◆ TASK STATEMENT ◆
The output is the line containing "html: none ->" plus every later line down to the end of the listing below, copied exactly. No pictures belong in it.

◆ SOURCE MATERIAL ◆
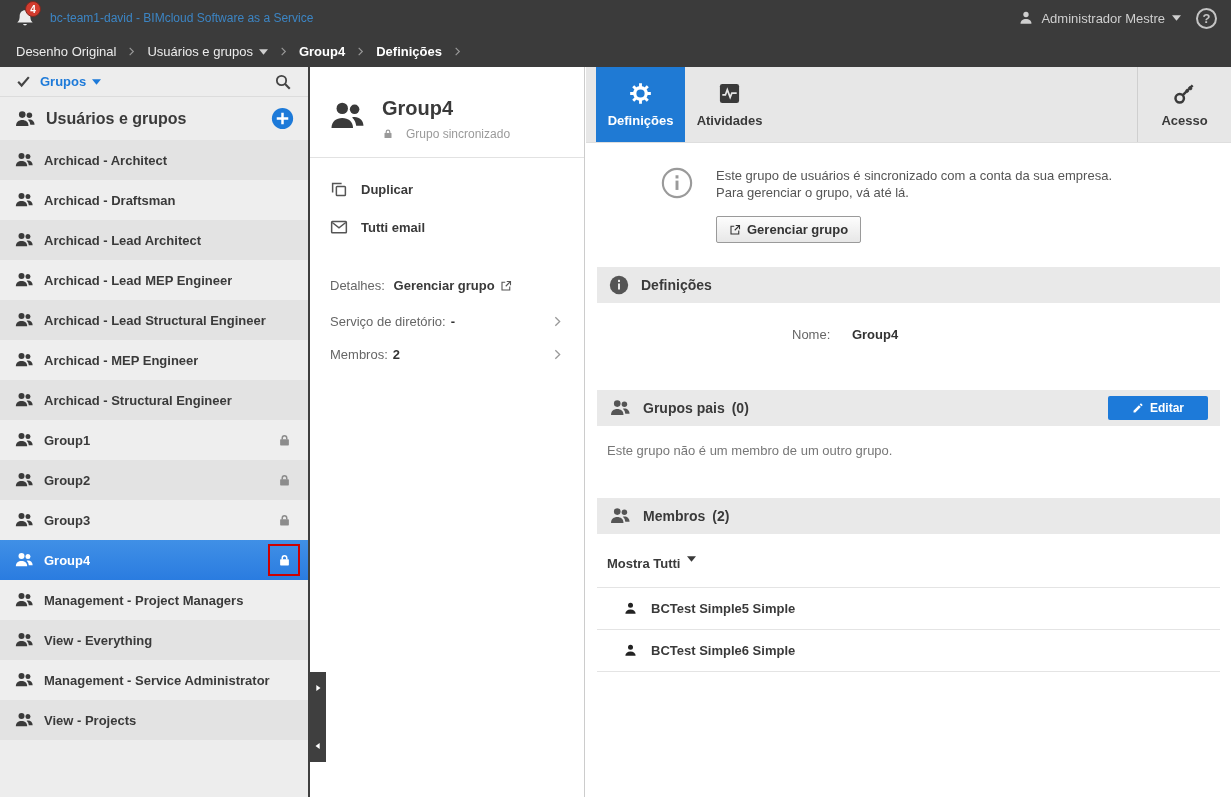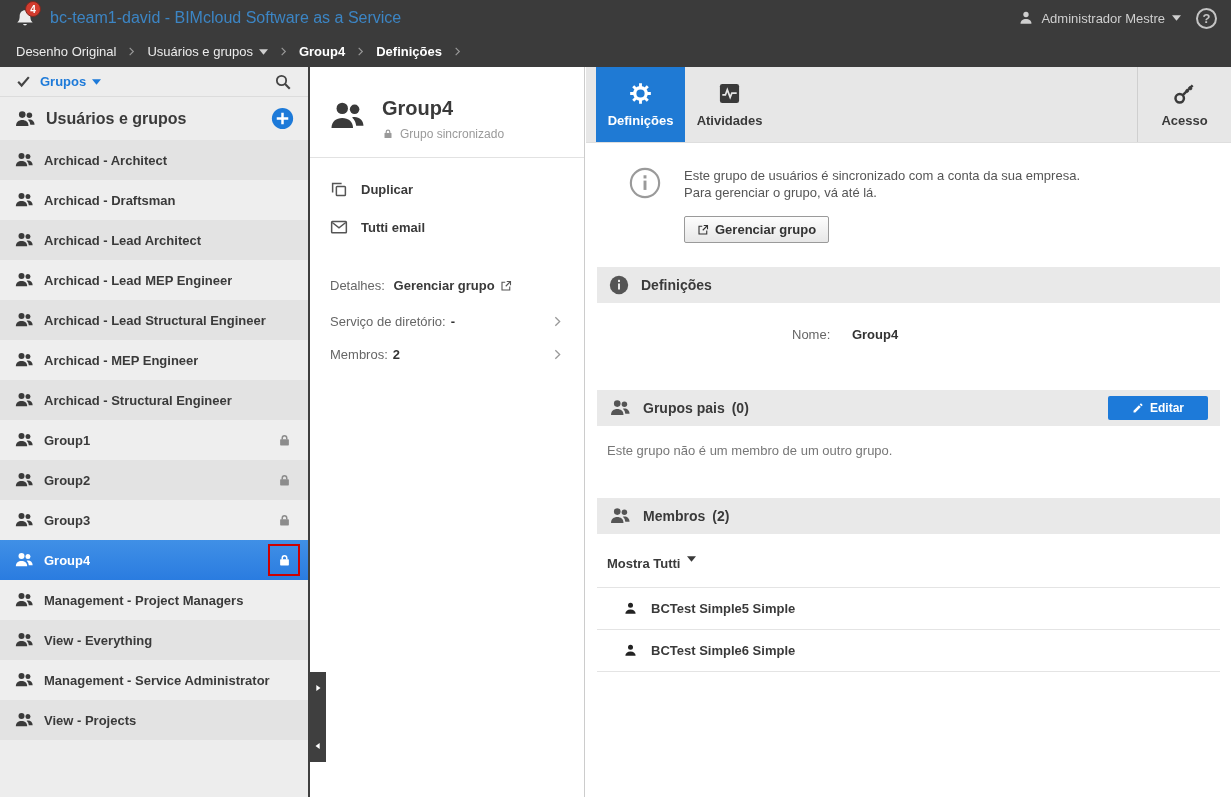"bc-team1-david - BIMcloud Software as" .app-title { font-size: 16px -> 12px }
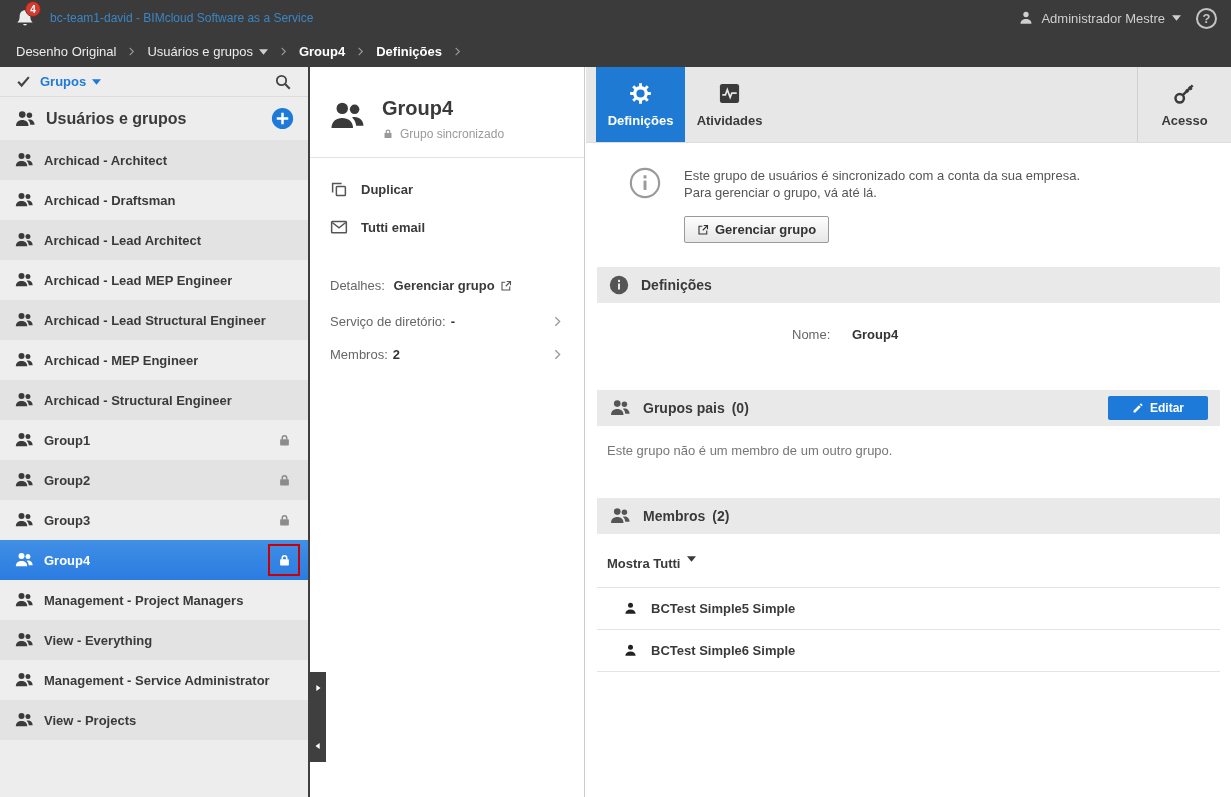"Grupo sincronizado" .mid-sub { gap: 6px -> 12px }
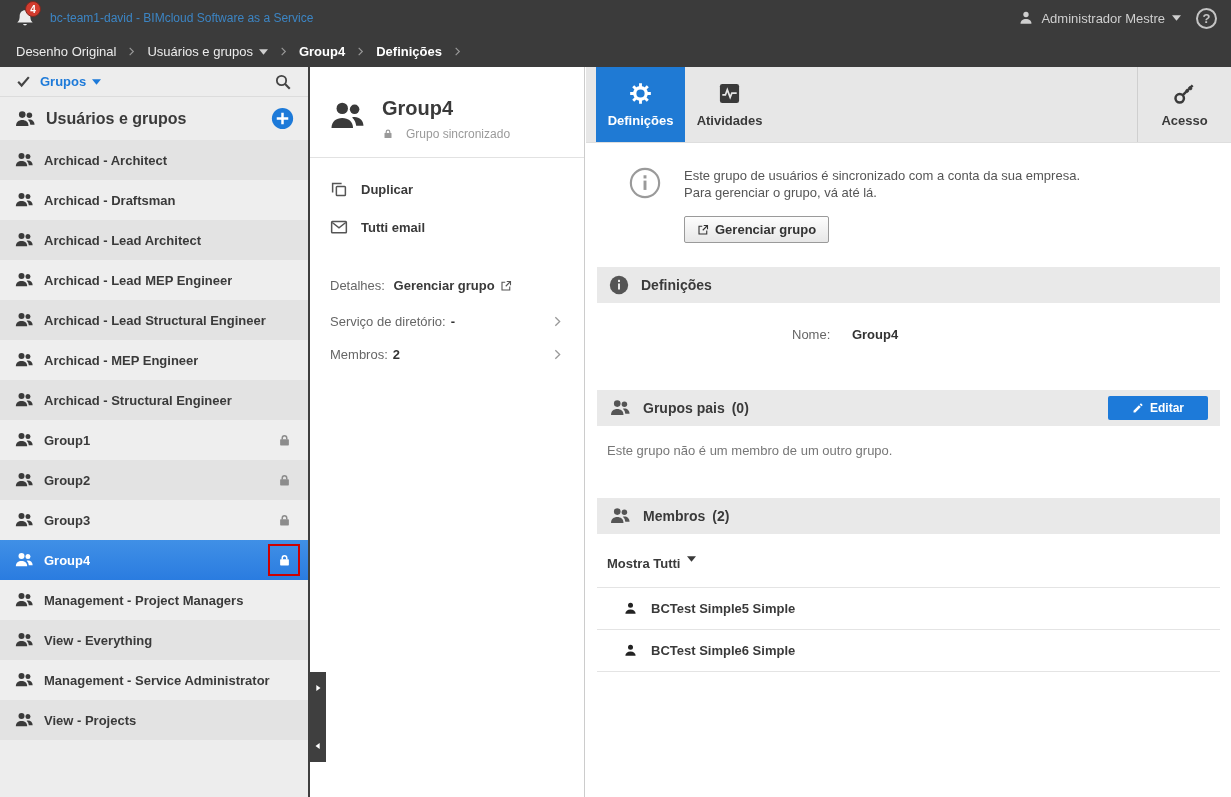"Este grupo de usuários é" .notice { margin-left: none -> 32px }
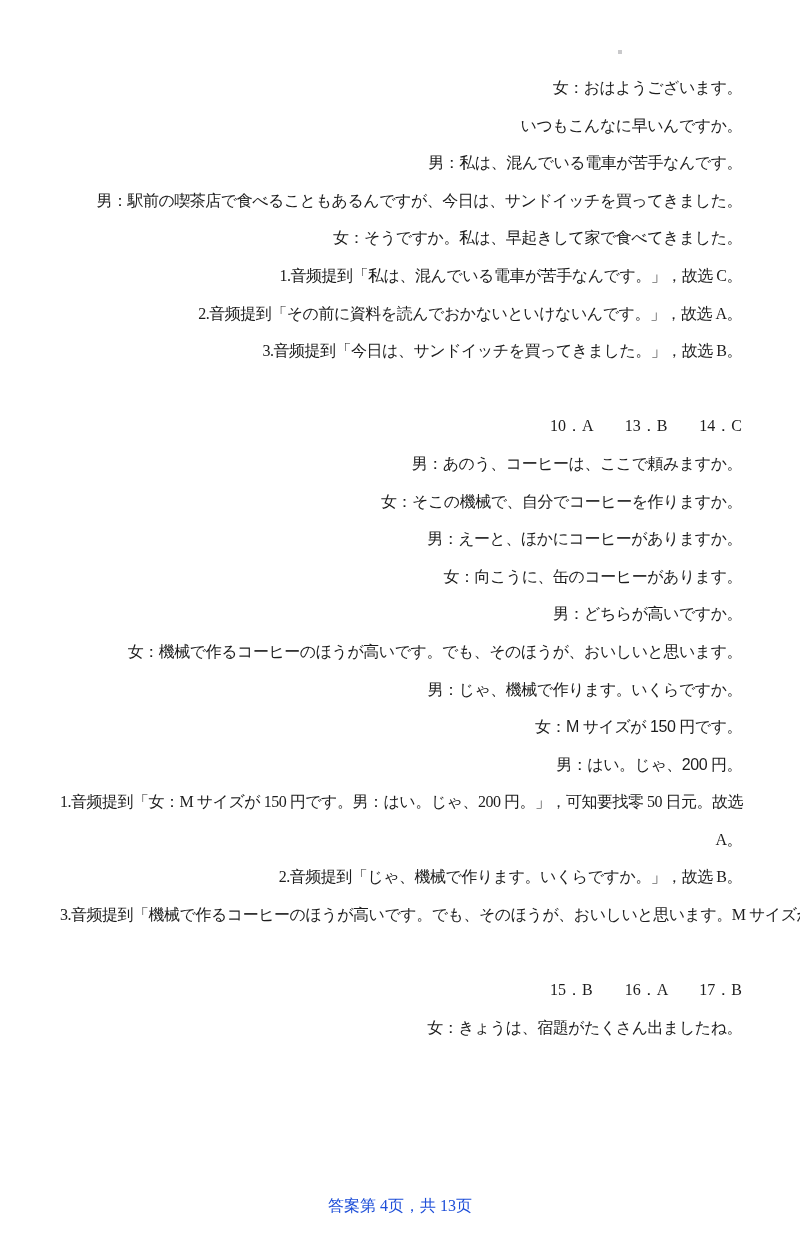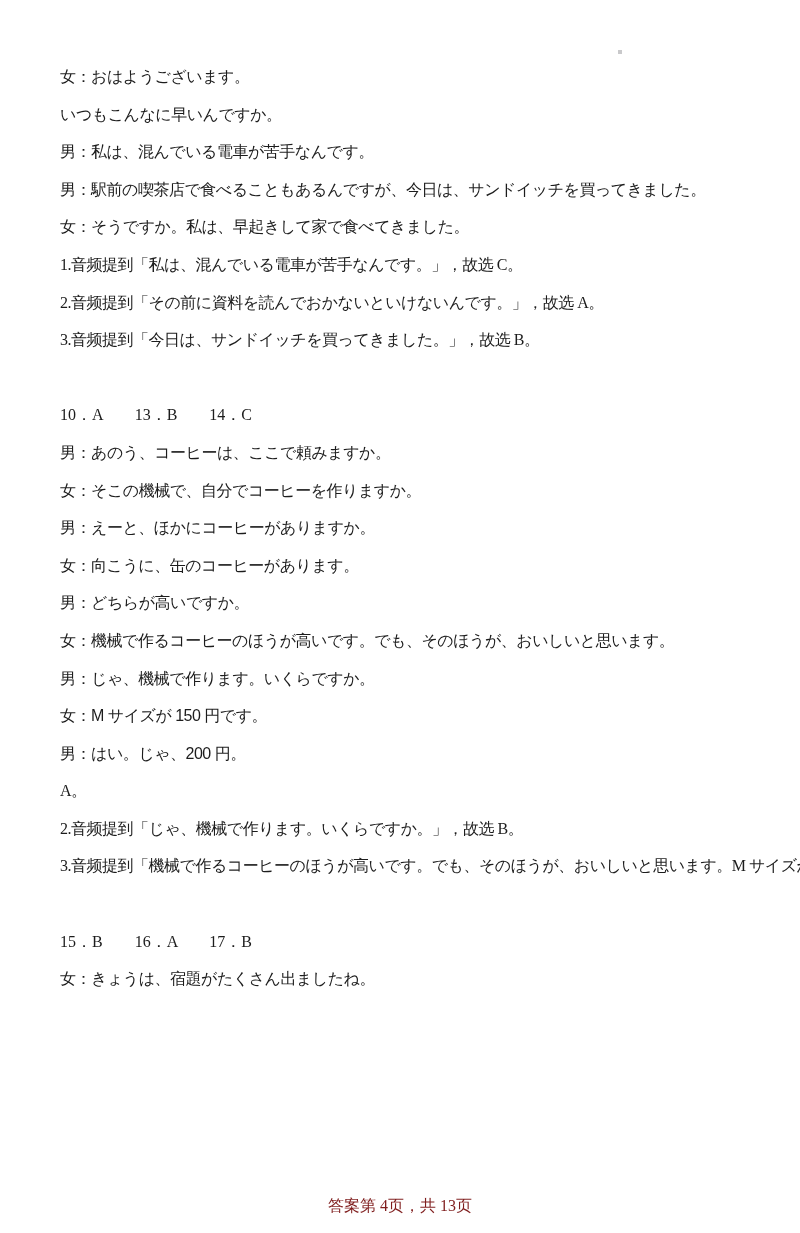"女：おはようございます。" .content { text-align: none -> right; top: 58px -> 69px }
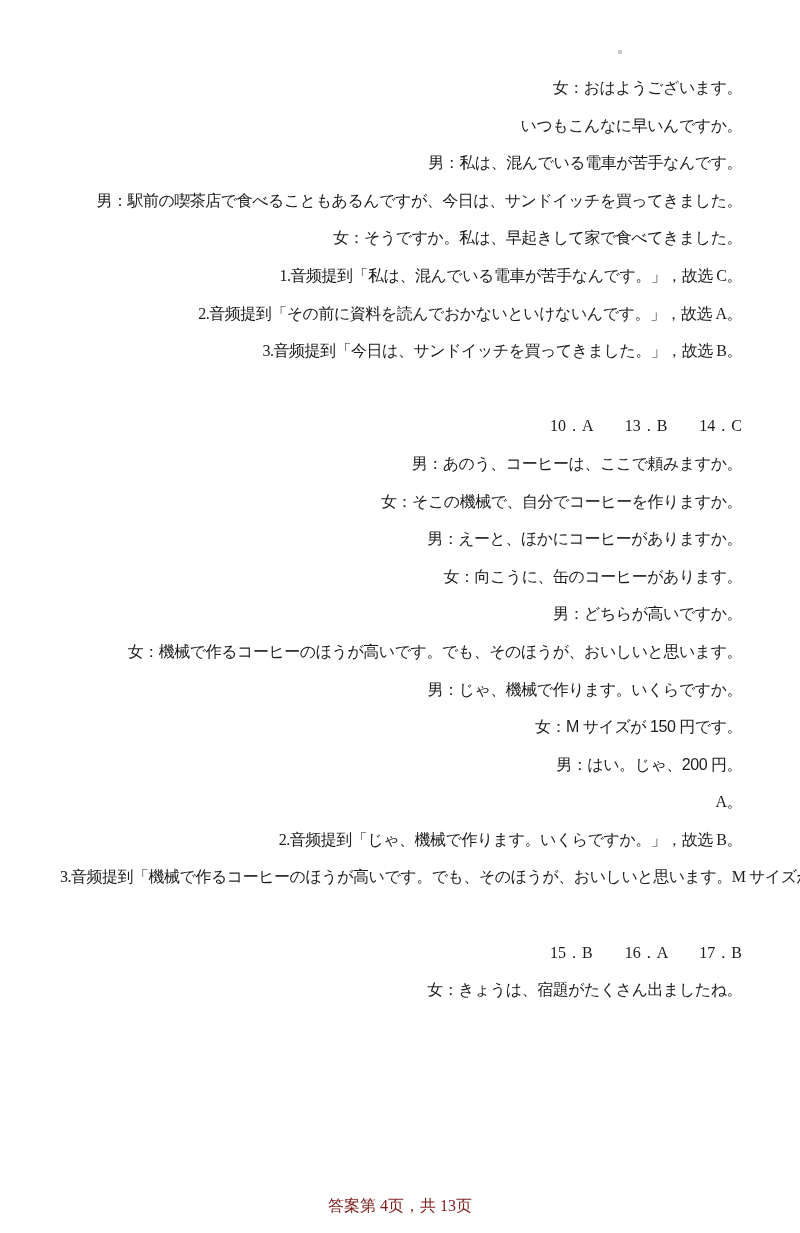"1.音频提到「女：M サイズが 150 円です。男：はい。じゃ、200" div.line { html: none -> <div>1.音频提到「女：M サイズが 150 円です。男：はい。じゃ、200 円。」，可知要找零 50 日元。故选</div> }
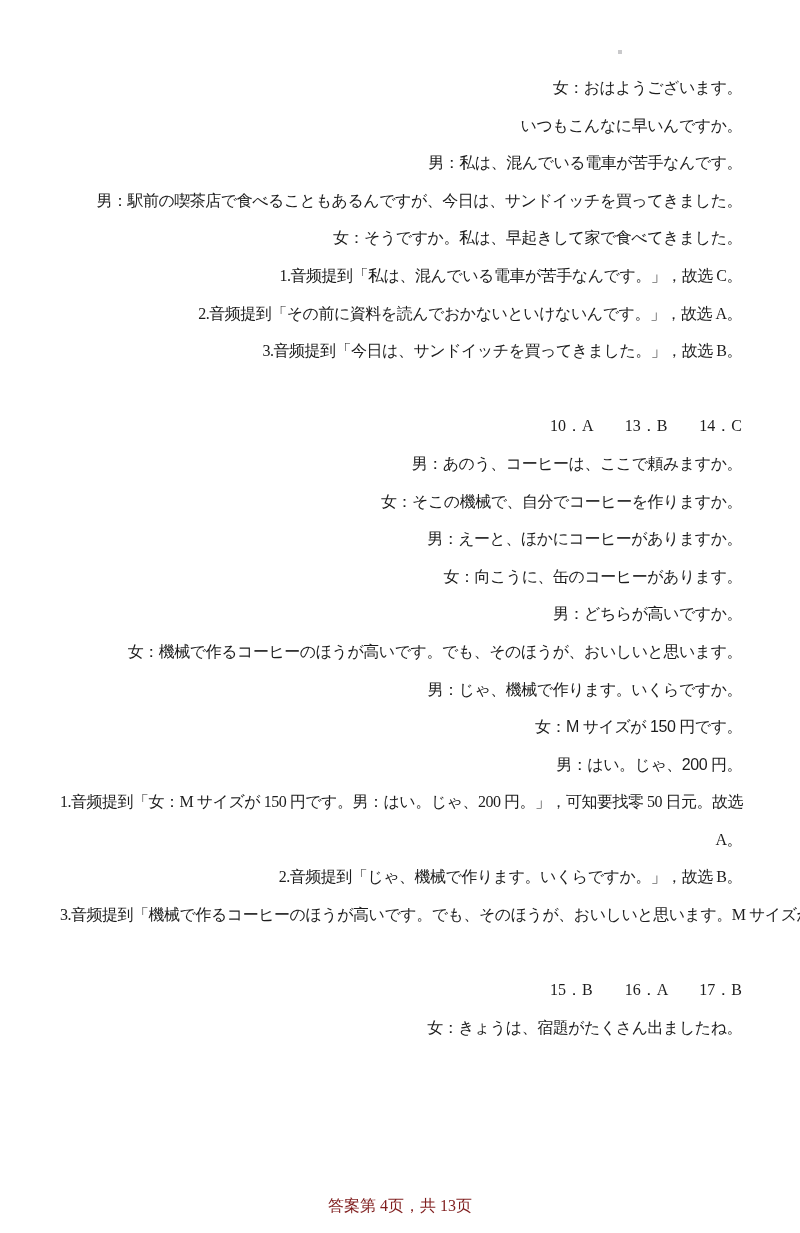"答案第 4页，共 13页" .footer { color: #7f1d1d -> #1d4ed8 }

◆ SOLVED EXERCISE ◆
"1.音频提到「女：M サイズが 150 円です。男：はい。じゃ、200" div.line { html: none -> <div>1.音频提到「女：M サイズが 150 円です。男：はい。じゃ、200 円。」，可知要找零 50 日元。故选</div> }
"答案第 4页，共 13页" .footer { color: #7f1d1d -> #1d4ed8 }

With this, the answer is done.